I was paying for three different cloud AI subscriptions and still didn't have an assistant that could actually do things — read my inbox, run on a schedule, and keep my data on my own network. So I moved the whole thing onto a small box that sits on my shelf and runs around the clock. Here's the setup, the trade-offs, and the numbers.
The problem with cloud AI for "assistant" work
Chat UIs are great for one-off questions. They fall apart the moment you want:
- Always-on automation — "every morning, check X and message me"
- Real device/inbox access without handing a third party your credentials
- Predictable cost instead of metered tokens
- Privacy — data that never leaves your LAN
That's an infrastructure problem, not a prompt problem. You need a machine that's always on, sips power, and runs an agent runtime.
The hardware
I landed on an NVIDIA Jetson Orin Nano class device:
- 67 TOPS of on-device inference
- ~15 W under load (cheap to run 24/7)
- Runs local models + browser automation + messaging integrations
You can absolutely DIY this. I went with a pre-built ClawBox (€549, plug-and-play) because I didn't want to spend a weekend on JetPack, thermals, and power modes — but the software stack below is open source and works on your own Jetson or Pi too.
If you're weighing build-vs-buy, I wrote up the math here: ClawBox vs Mac Mini vs DIY.
The software: OpenClaw
The runtime is OpenClaw — an open-source AI gateway that connects a model to Telegram/WhatsApp/Discord, gives it tools (browser, files, shell, MCP servers), and survives restarts so scheduled jobs keep running.
Minimal mental model:
[ Telegram/WhatsApp ] -> [ OpenClaw gateway ] -> [ local model + tools ]
|
runs 24/7 on the box
Setup requirements and tiers (minimum / recommended / production) are documented here: OpenClaw hardware requirements.
What it actually does for me
Three jobs earned their keep in week one:
- Inbox triage — sorts mail, flags the 3 things that need me, drafts replies to the routine ones.
- Scheduled checks — a morning cron that logs into a dashboard, pulls numbers, and DMs me a summary.
- A support bot — answers common product questions from a knowledge file.
All of it runs locally. Credentials live on the box, on my network — not in someone's cloud.
The trade-offs (honest version)
- Local models ≠ frontier models. For heavy reasoning you'll still reach for a hosted model via API. The win is where the orchestration and your data live.
- You own the uptime. It's a box in your house. Mine's been fine, but it's on you.

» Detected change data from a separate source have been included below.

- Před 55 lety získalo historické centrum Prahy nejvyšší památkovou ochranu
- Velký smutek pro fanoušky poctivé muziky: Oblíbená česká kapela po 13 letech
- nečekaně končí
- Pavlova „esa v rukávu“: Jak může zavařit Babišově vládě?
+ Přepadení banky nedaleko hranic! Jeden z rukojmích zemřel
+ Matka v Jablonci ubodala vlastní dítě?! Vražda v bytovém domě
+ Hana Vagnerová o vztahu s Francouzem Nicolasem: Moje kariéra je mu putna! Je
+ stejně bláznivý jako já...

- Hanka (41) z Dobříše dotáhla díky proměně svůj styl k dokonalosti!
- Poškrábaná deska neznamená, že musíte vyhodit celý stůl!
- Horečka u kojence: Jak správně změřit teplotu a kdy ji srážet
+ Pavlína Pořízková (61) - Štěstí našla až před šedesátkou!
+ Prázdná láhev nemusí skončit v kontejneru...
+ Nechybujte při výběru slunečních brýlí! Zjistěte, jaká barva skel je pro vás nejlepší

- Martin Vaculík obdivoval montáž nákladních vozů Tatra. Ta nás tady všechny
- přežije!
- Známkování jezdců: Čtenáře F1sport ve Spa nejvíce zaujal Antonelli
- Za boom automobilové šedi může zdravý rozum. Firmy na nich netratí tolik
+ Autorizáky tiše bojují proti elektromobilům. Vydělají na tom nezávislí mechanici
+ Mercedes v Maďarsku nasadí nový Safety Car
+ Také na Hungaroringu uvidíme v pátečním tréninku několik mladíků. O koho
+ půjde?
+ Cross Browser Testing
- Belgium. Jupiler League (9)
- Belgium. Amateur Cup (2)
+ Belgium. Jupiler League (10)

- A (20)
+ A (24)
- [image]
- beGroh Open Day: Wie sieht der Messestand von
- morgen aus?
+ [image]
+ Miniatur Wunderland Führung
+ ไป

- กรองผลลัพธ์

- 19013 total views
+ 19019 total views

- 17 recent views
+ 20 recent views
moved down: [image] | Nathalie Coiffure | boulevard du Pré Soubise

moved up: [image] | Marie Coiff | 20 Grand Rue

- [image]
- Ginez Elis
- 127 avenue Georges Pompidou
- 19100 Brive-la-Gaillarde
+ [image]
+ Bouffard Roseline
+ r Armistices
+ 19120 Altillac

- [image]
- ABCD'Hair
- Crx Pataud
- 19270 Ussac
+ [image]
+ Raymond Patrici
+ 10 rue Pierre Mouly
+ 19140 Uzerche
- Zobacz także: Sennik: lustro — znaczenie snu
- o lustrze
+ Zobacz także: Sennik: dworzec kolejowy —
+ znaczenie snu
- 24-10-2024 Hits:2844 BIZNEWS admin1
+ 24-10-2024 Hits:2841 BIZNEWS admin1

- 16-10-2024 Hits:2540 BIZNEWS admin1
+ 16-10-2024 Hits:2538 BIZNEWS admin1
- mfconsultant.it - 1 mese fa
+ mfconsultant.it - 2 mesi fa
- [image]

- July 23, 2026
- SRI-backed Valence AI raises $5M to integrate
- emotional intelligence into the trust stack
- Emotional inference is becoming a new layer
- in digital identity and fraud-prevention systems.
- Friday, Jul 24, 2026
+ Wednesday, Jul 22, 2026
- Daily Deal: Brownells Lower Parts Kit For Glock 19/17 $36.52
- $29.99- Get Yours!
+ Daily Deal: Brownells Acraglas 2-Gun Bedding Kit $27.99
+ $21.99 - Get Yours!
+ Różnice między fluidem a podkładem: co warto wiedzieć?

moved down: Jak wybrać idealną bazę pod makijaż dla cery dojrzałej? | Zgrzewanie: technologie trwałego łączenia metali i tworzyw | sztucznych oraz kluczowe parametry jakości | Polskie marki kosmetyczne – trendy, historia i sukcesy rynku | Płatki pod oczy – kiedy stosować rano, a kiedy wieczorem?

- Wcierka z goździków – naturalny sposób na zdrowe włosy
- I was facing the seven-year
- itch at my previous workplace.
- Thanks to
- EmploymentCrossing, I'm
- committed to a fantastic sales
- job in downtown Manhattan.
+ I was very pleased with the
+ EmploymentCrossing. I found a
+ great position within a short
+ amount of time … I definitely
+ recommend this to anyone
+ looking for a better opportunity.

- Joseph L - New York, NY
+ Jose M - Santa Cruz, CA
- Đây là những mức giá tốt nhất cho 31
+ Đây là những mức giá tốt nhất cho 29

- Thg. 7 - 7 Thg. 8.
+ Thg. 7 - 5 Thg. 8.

- Setup time if you DIY. That's the whole reason pre-built exists.
Cost, roughly
| Cloud subs (mine, before) | Local box | |
|---|---|---|
| Up-front | €0 | ~€549 one-time |
| Monthly | ~€60 across 3 services | ~€2 electricity + optional API |
| Data location | their cloud | my LAN |
Break-even was under a year for me, and I stopped renting three things that each did 10% of what I wanted.
Try it
- Hardware + the build-vs-buy breakdown: clawbox.tech
- Full review with benchmarks (67 TOPS, ~15 tok/s): ClawBox Review 2026
- OpenClaw is open source — run it on whatever Jetson/Pi you already have.
If you've built a similar always-on local setup, I'd love to hear what jobs you handed to it first. That choice matters more than the hardware.
Top comments (1)
This matches my experience. The real unlock isn't raw model quality, it's that an always-on box can actually do things on a schedule. A cloud chat window can't triage my inbox at 7am or sit behind a login running a browser task.
Two questions: which local model are you running on the 8GB for the routine work, and what tokens/sec are you seeing on the Orin Nano? And where does your local->cloud cutoff land in practice. Do you fall back to a frontier model with your own key for the heavy asks, or push a bigger quant locally?